* _Problem description_:
After locating the line with "shipping: 59.45 -> none" in the entries below, output it and each following line up to and including the line with "Standard Hammer Wires: 2", exactly and without pictures.

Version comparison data
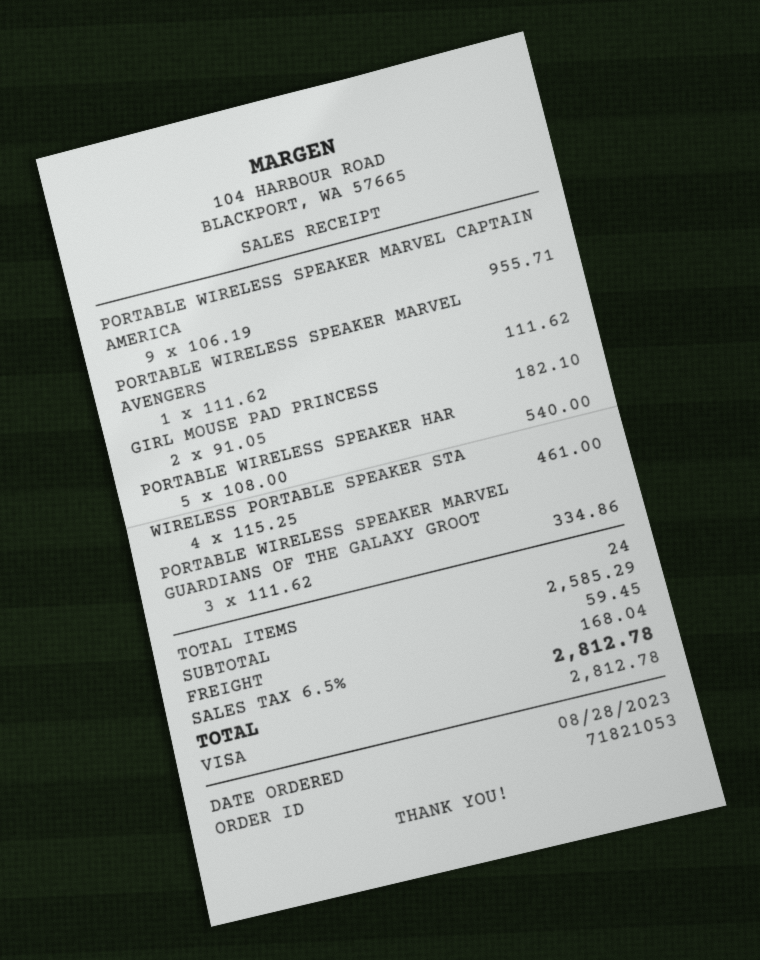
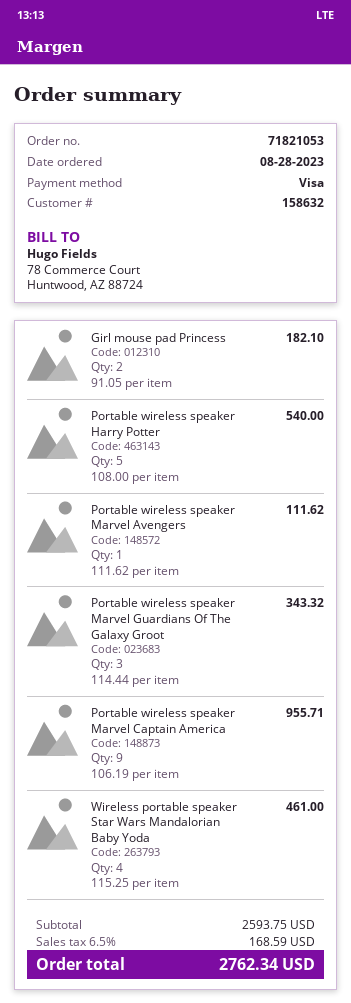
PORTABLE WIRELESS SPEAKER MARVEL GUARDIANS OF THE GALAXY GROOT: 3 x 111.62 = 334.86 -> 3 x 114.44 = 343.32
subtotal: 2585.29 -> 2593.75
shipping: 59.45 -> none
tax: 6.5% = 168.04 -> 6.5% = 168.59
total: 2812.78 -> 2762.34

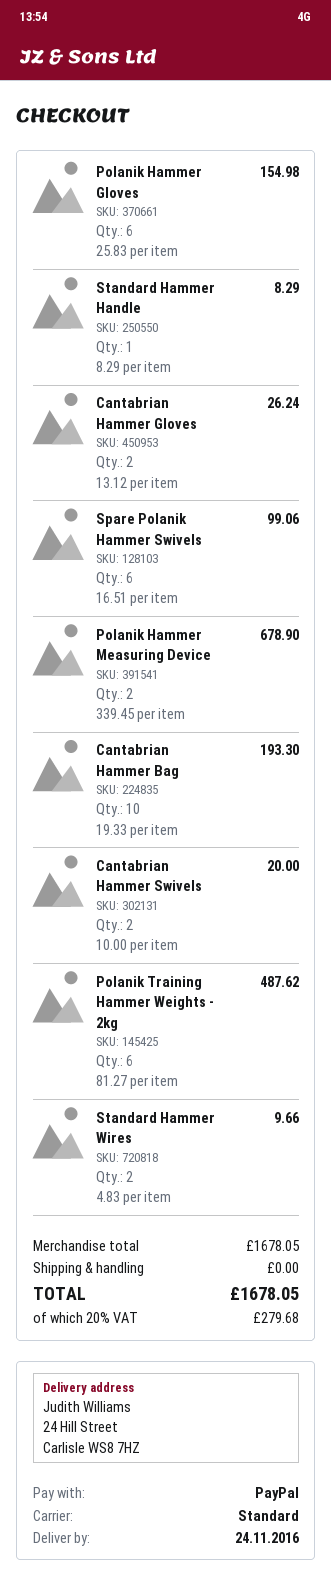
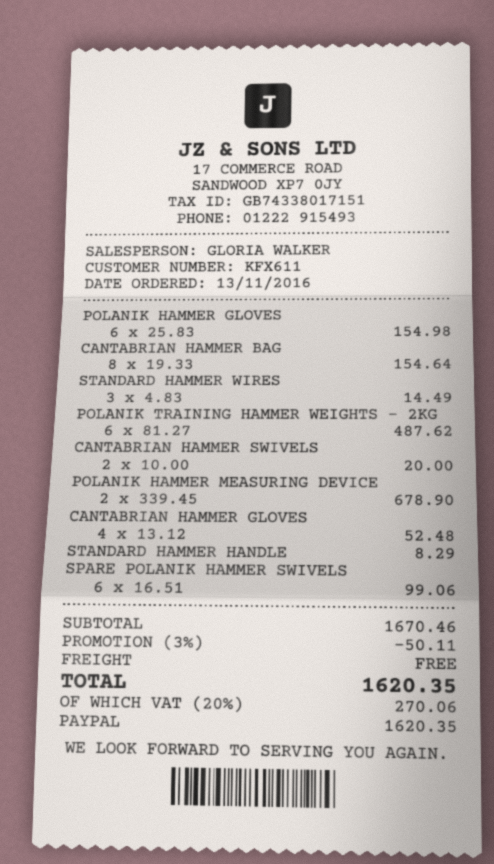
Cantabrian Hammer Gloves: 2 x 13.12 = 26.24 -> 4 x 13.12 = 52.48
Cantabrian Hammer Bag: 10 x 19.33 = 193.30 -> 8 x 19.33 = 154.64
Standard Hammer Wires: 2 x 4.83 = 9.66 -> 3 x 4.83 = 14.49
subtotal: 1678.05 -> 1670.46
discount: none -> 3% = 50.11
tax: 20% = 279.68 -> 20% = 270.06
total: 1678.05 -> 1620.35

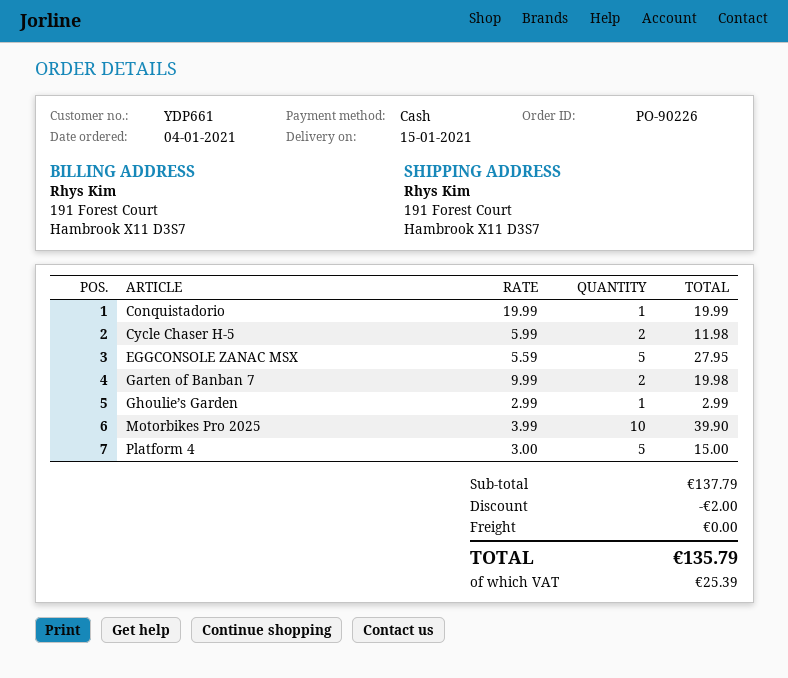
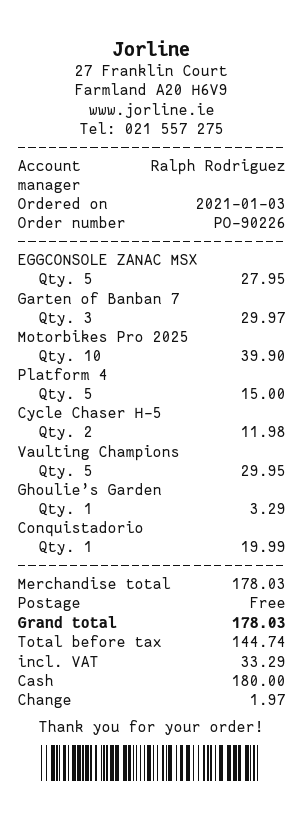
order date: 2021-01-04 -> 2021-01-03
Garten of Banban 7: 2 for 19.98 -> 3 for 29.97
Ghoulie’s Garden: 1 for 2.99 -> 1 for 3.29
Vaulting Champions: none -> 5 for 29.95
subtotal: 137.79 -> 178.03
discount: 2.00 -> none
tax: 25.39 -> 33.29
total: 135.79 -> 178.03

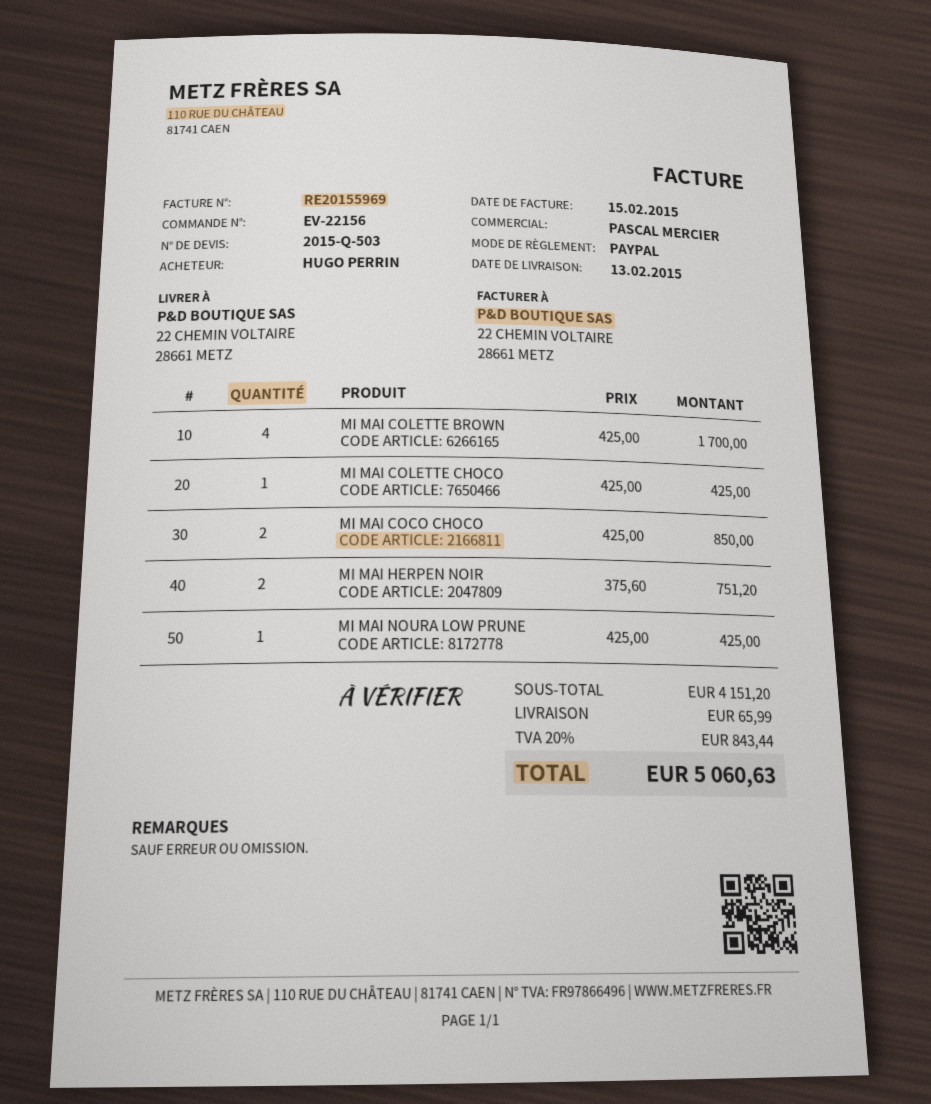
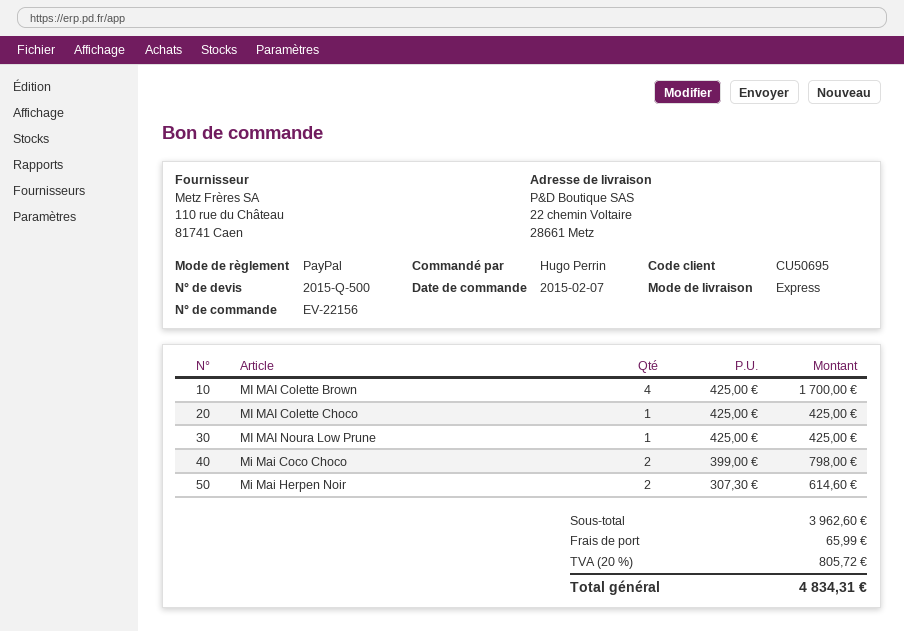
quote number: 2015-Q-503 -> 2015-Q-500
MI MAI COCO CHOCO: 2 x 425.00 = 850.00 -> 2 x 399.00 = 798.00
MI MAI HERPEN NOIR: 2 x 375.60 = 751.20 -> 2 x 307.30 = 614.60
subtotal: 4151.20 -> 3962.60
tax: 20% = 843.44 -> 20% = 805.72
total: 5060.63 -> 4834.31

* _Reply to the exercise_:
shipping: 59.45 -> none
tax: 6.5% = 168.04 -> 6.5% = 168.59
total: 2812.78 -> 2762.34

Cantabrian Hammer Gloves: 2 x 13.12 = 26.24 -> 4 x 13.12 = 52.48
Cantabrian Hammer Bag: 10 x 19.33 = 193.30 -> 8 x 19.33 = 154.64
Standard Hammer Wires: 2 x 4.83 = 9.66 -> 3 x 4.83 = 14.49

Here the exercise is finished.